In 1894, however, George Du Maurier changed all that.
Freud's Change of Course
Most people alive today won't remember Du Maurier's name, or even the title of his notorious work of fiction; most people do, however, recognize the name of the villain Du Maurier created. Du Maurier's novel Trilby, published in 1894, became a worldwide best seller in its day and still stands as one of the most famous books of the nineteenth century.
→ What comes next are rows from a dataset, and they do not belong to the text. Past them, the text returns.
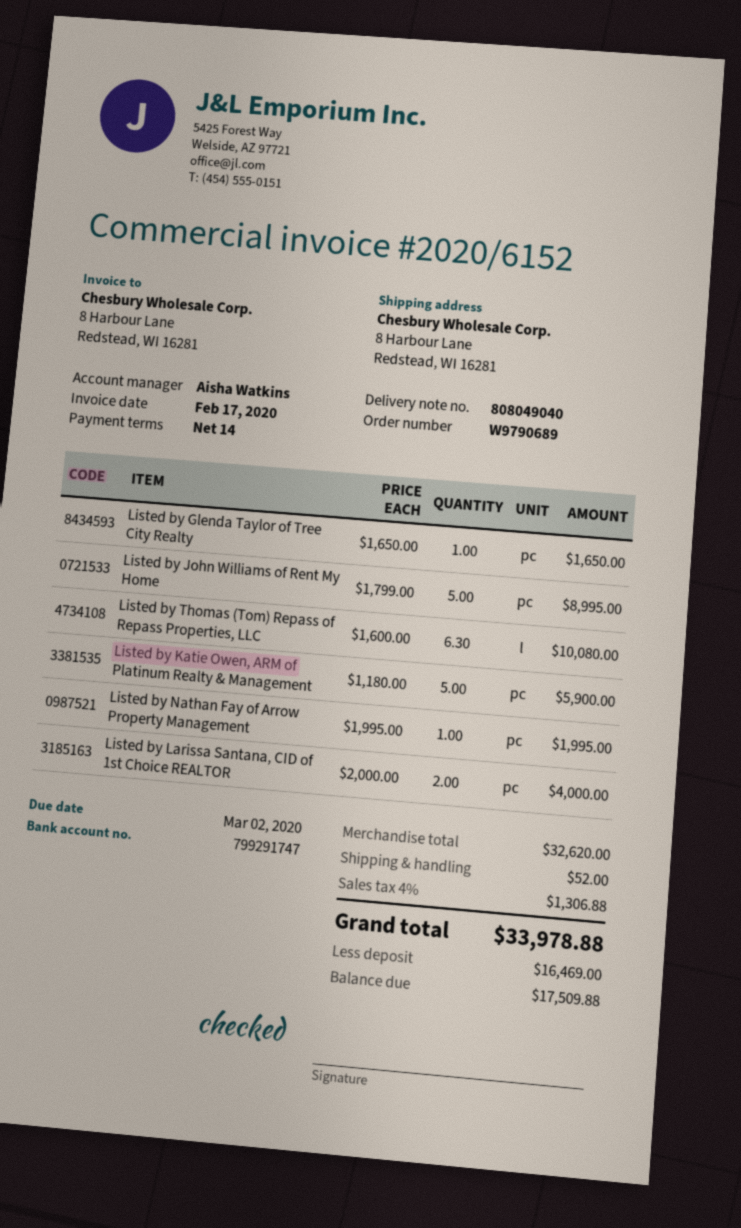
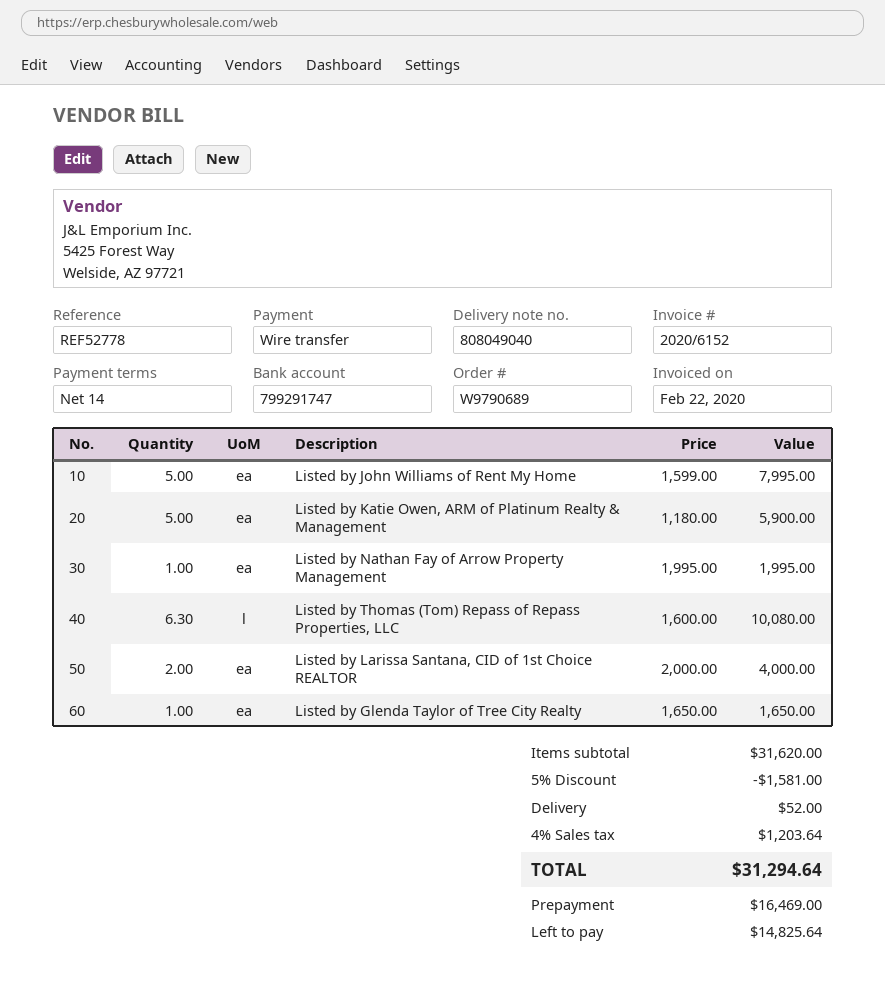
invoice date: 2020-02-17 -> 2020-02-22
Listed by John Williams of Rent My Home: 5 x 1799.00 = 8995.00 -> 5 x 1599.00 = 7995.00
subtotal: 32620.00 -> 31620.00
discount: none -> 5% = 1581.00
tax: 4% = 1306.88 -> 4% = 1203.64
total: 33978.88 -> 31294.64
balance: 17509.88 -> 14825.64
Trilby played on both the growing public fear of hypnosis and the new wave of anti-Semitism that was building in Europe at the end of the nineteenth century. Du Maurier described his villain in explicit and stereotypical terms:
First, a tall bony individual of any age between thirty and forty-five, of Jewish aspect, well-featured but sinister. He was very shabby and dirty, and wore a red be'ret and a large velveteen cloak, with a big metal clasp at the collar. His thick, heavy, languid, lusterless black hair fell down behind his ears on to his shoulders, in that musician-like way that is so offensive to the normal Englishman. He had bold, brilliant black eyes, with long heavy lids, a thin, sallow face, and a beard of burnt-up black which grew almost from his under eyelids; and over it his mustache, a shade lighter, fell in two long spiral twists. He went by the name of Svengali, and spoke fluent French with a German accent, and humorous German twists and idioms, and his voice was very thick and mean and harsh, and often broke into a disagreeable falsetto.
Du Maurier's villain, Svengali, was an unemployed musician who used hypnosis to put a beautiful young woman named Trilby under his spell. Svengali brought Trilby into a trance using the same methods Freud was using with his clients and that many stage hypnotists were then using as well: bilateral eye movement and tapping her forehead, cheeks, and upper chest left--right, left--right.
Du Maurier wrote:
Svengali told her to sit down on the divan, and sat opposite to her, and bade her look him well in the white of the eyes. "Recartez-moi pien tans le blanc tes yeaux" [Look into the whites of my eyes]. Then he made little passes and counterpasses on her forehead and temples and down her cheek and neck. Soon her eyes closed and her face grew placid.
Once Trilby was under Svengali's power, he mercilessly exploited her sexually and financially until, at the end of the story, she dies tragically of exhaustion while staring at Svengali's picture.